To-night, when you talked that rubbish to that crowd of really clever
men and women, you played another practical joke, equally unseemly."
"I am not a society person, Mr. Franks. I cannot talk well in company.
You told me to talk, and I did the best I could."
"Your chatter was nearly brainless; the people who listened to you
to-night won't put up with that sort of thing much longer. It is
impossible with a mind of your order that you should really wish to talk
nonsense. But I am not going to scold you. I want to know if you will
marry me."
"If I will be your wife?" said Florence. "Why do you wish it?"
"I think it would be a suitable match."
"But do you love me?"
Franks paused when Florence asked him that direct question.
"I admire you very much," he said.
"That has nothing to do with it. Admiration is not enough to marry on.
Do you love me?"
"I believe I shall love you."
"May I ask you a very plain question?"
"What is that?"
"If I were not very clever, if I did not write those smart stories and
those clever papers, would you, just for myself, just for my face, and
my heart, and my nature, would you desire me as your wife?"

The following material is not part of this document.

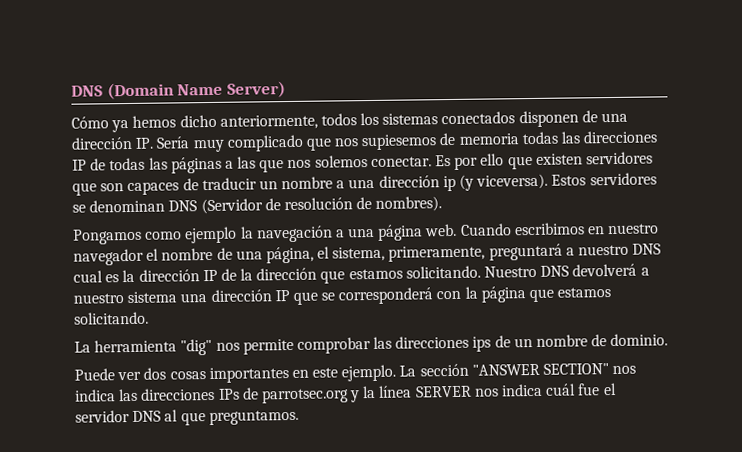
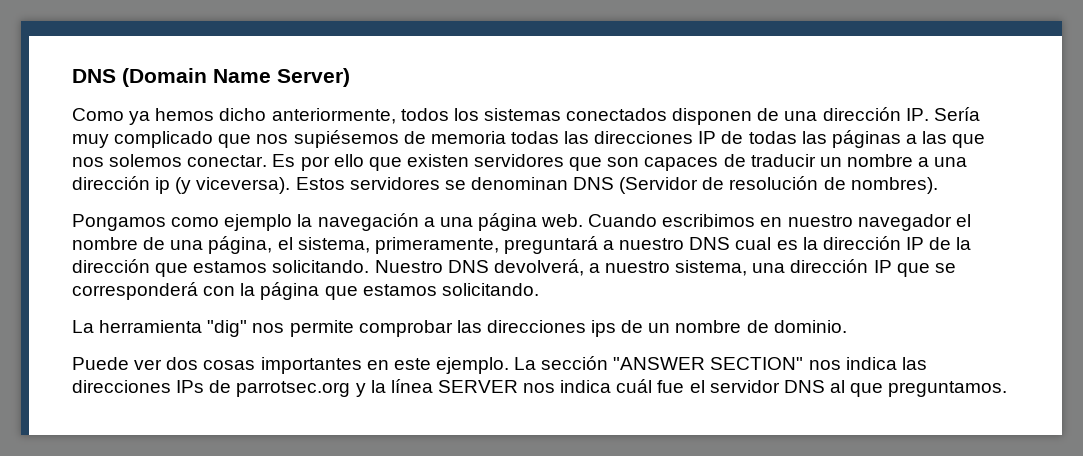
- Cómo ya hemos dicho anteriormente, todos los sistemas conectados disponen de una dirección IP. Sería muy complicado que nos supiesemos de memoria todas las direcciones IP de todas las páginas a las que nos solemos conectar.
+ Como ya hemos dicho anteriormente, todos los sistemas conectados disponen de una dirección IP. Sería muy complicado que nos supiésemos de memoria todas las direcciones IP de todas las páginas a las que nos solemos conectar.
- Nuestro DNS devolverá a nuestro sistema una dirección IP que se corresponderá con la página que estamos solicitando.
+ Nuestro DNS devolverá, a nuestro sistema, una dirección IP que se corresponderá con la página que estamos solicitando.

"That is scarcely a fair thing to ask, for I should never have met you
had you not been just what you are."
"Well, do you love me?" said Florence again.
"You are a very strange girl. I think on the whole I do love you. I
fully expect to love you very much when you are my wife."
"Did you ever love anybody else better than you love me?"
"I didn't expect, Miss Aylmer, to be subjected to this sort of
cross-questioning. There was once a girl--" A new note came into
Franks's voice, and for the first time those eyes of his were softened.
"She died," he said softly; "you can never be jealous of her: she is in
her grave. Had she lived we should have been married long ago. Don't let
us talk of her to-night. You and I can have a brilliant career. Will you
say 'yes'?"
"I cannot answer you to-night. You must give me time."